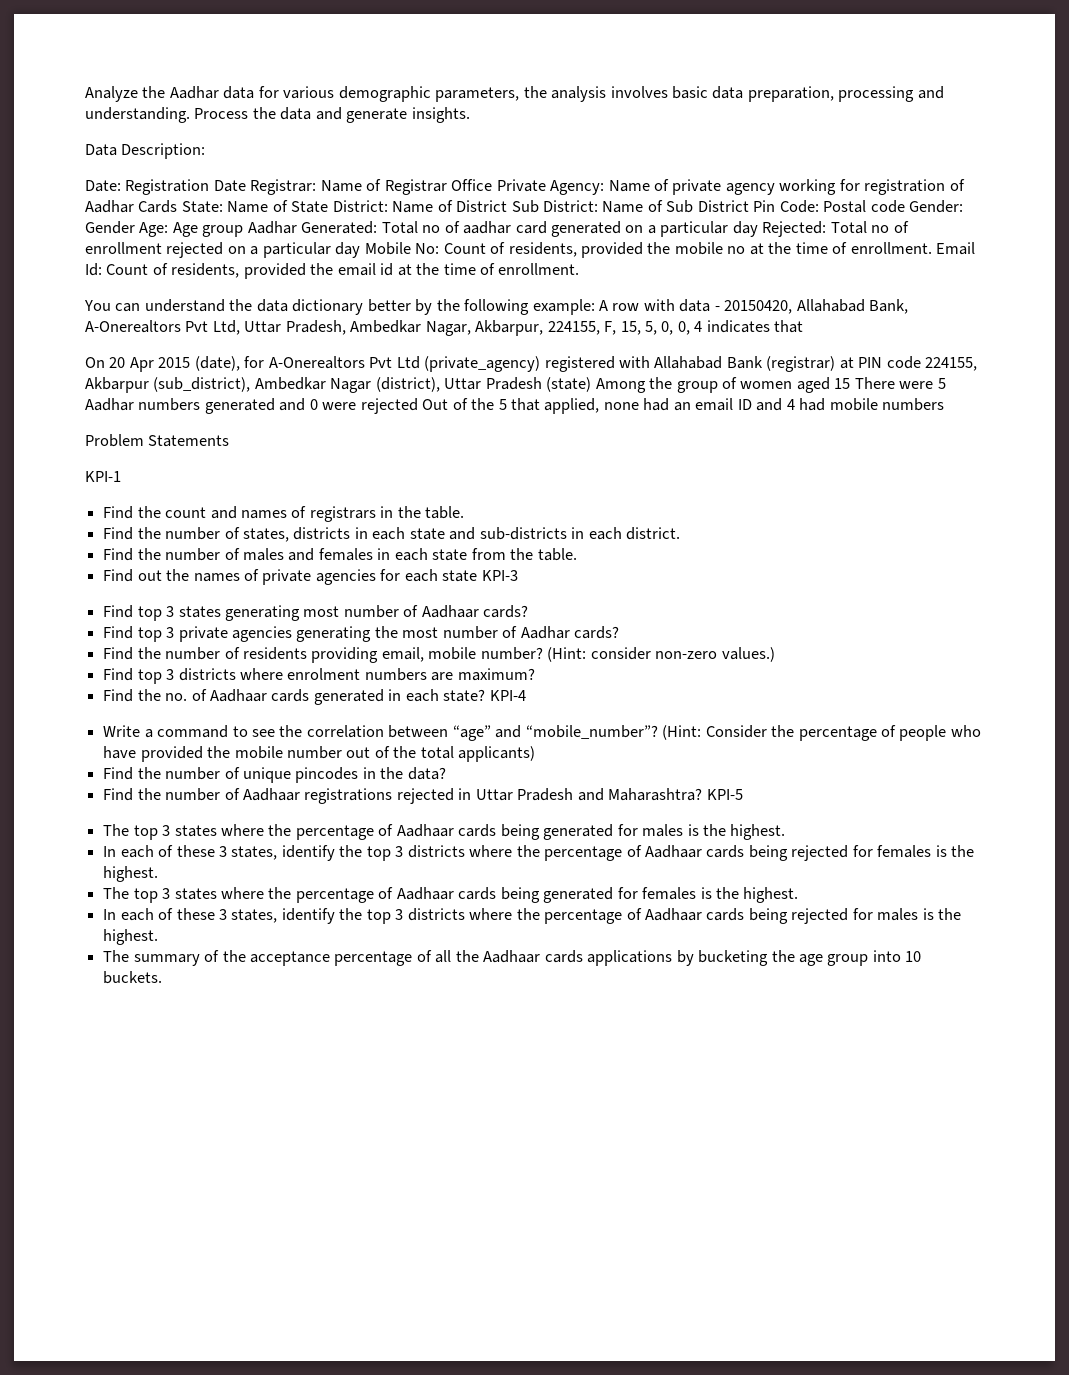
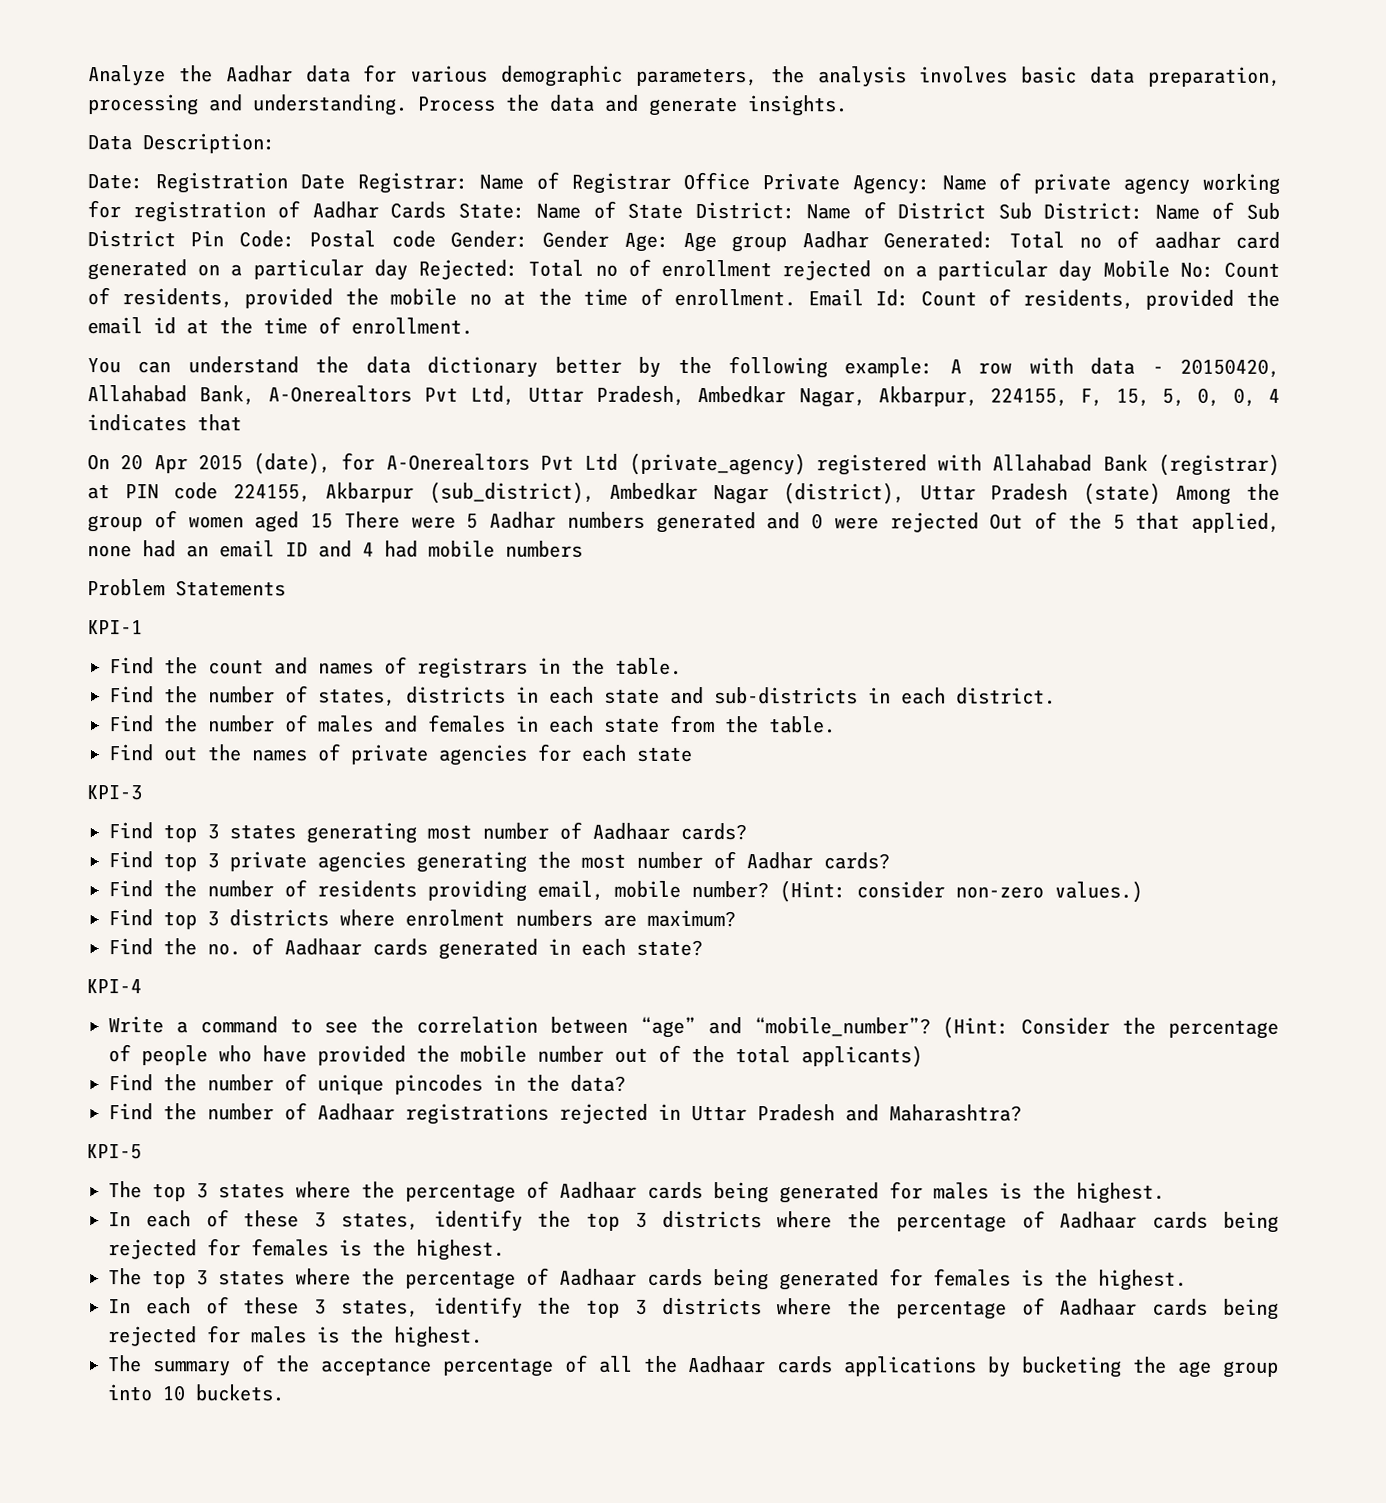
(478, 576) none -> (693, 754) //
(486, 695) none -> (703, 948) //
(703, 794) none -> (1022, 1113) //

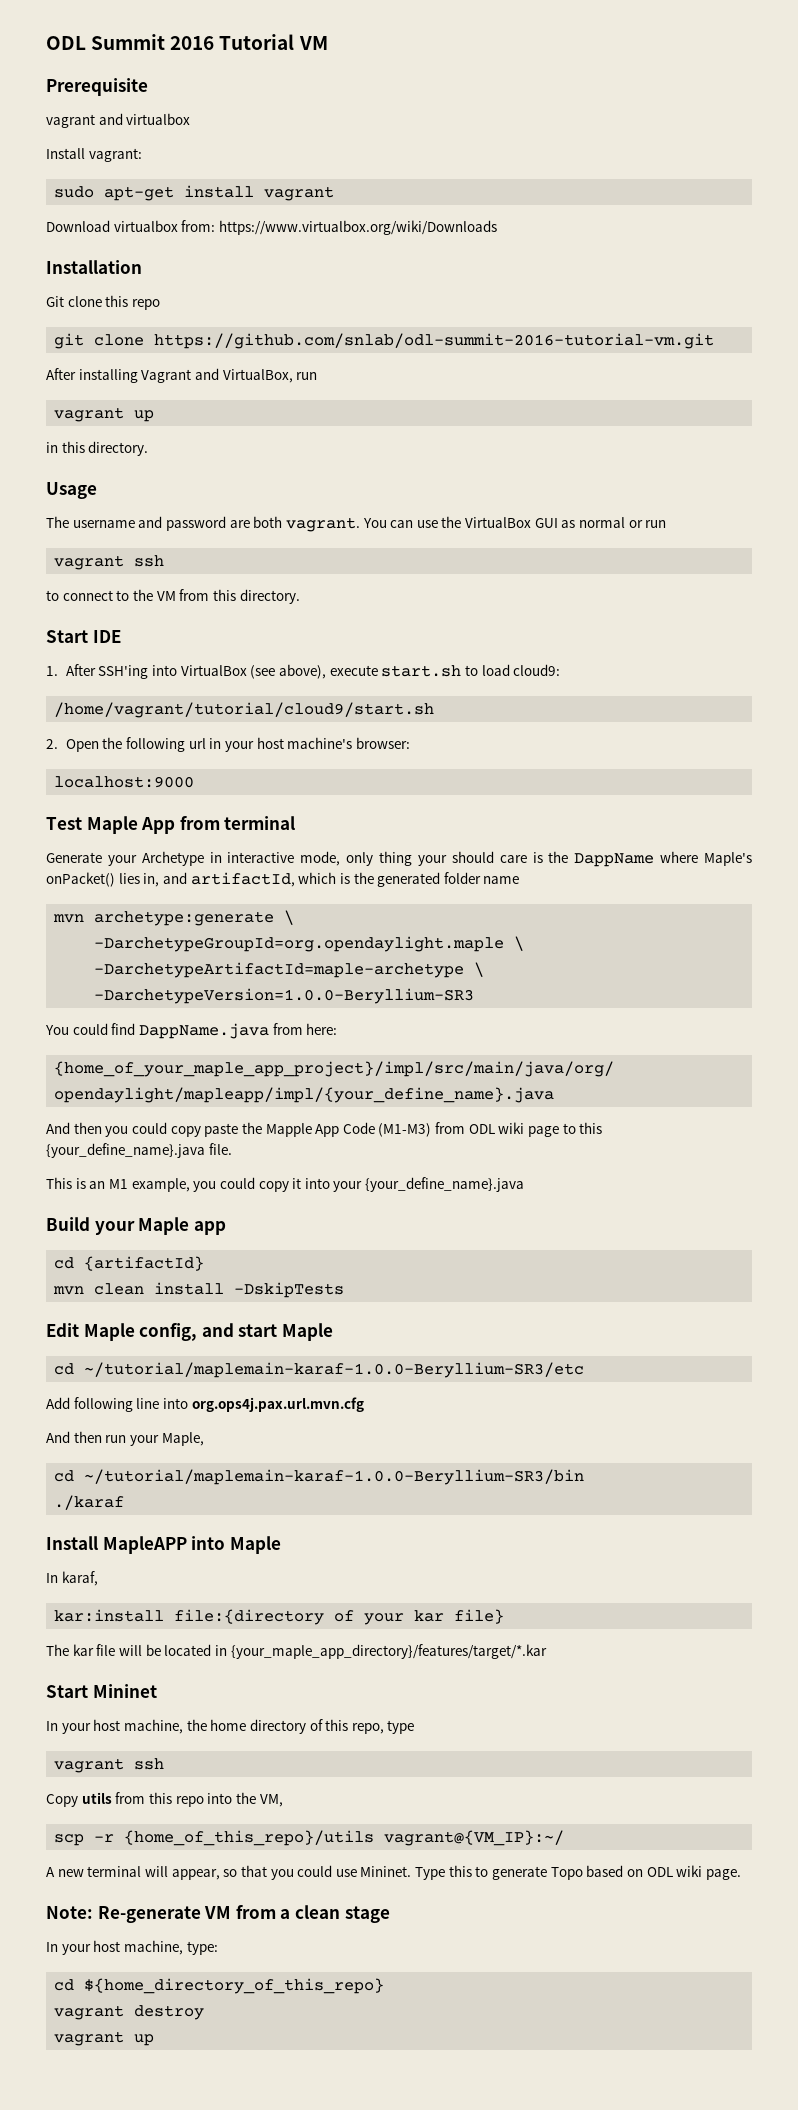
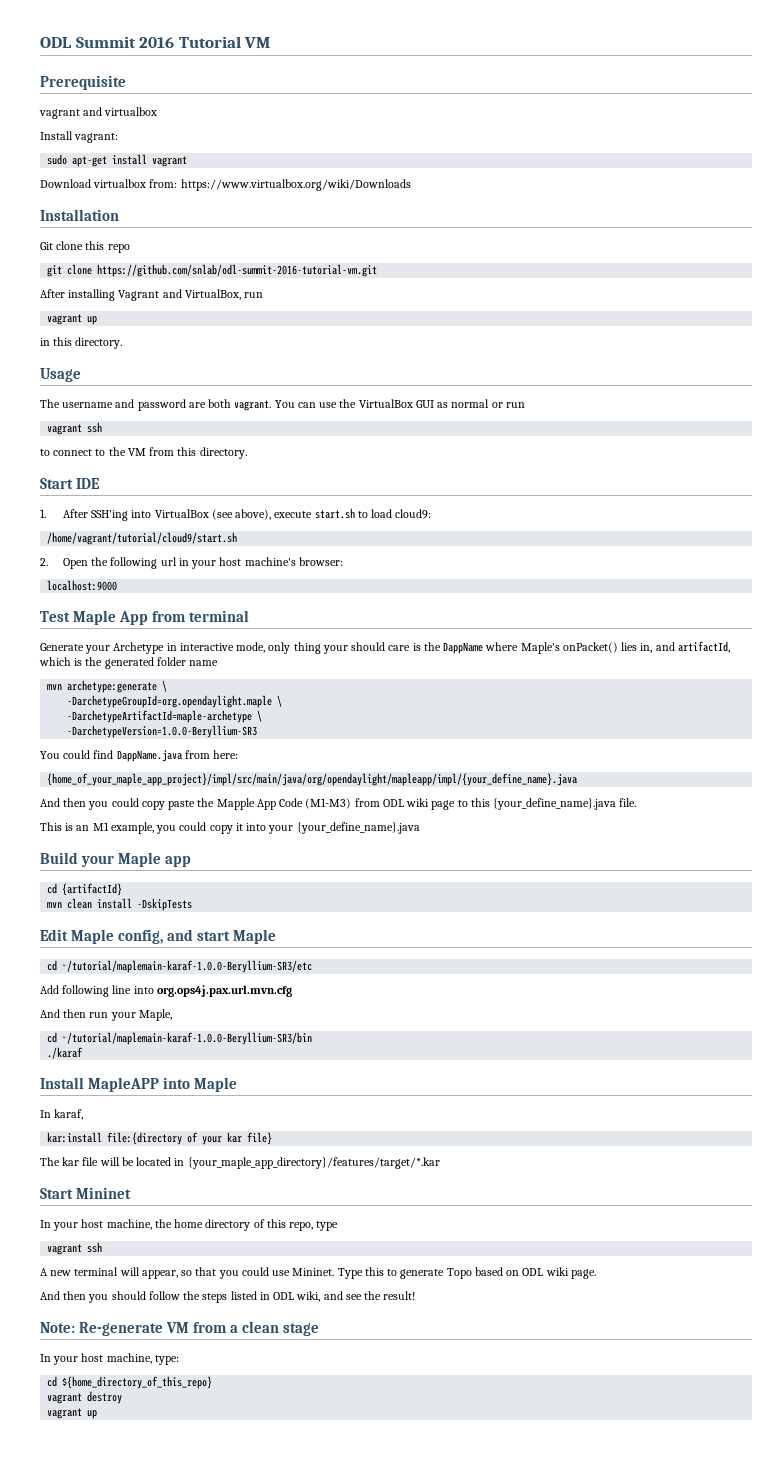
[46,1792,283,1807] [54,1830,565,1846] // Copy utils from this repo into the VM, // scp -r {home_of_this_repo}/utils vagrant@{VM_IP}:~/ -> (103, 1247) none
(741, 1874) none -> [40,1291,416,1303] // And then you should follow the steps listed in ODL wiki, and see the result!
★ ★ ★
§ **Your instructions**: In the listing above, retype exactly, and only, the lines from the one containing "(703, 794) none -> (1022, 1113) //" through the last line, both included. Omit the pictures.

§ **Completed exercise**:
(703, 794) none -> (1022, 1113) //

[46,1792,283,1807] [54,1830,565,1846] // Copy utils from this repo into the VM, // scp -r {home_of_this_repo}/utils vagrant@{VM_IP}:~/ -> (103, 1247) none
(741, 1874) none -> [40,1291,416,1303] // And then you should follow the steps listed in ODL wiki, and see the result!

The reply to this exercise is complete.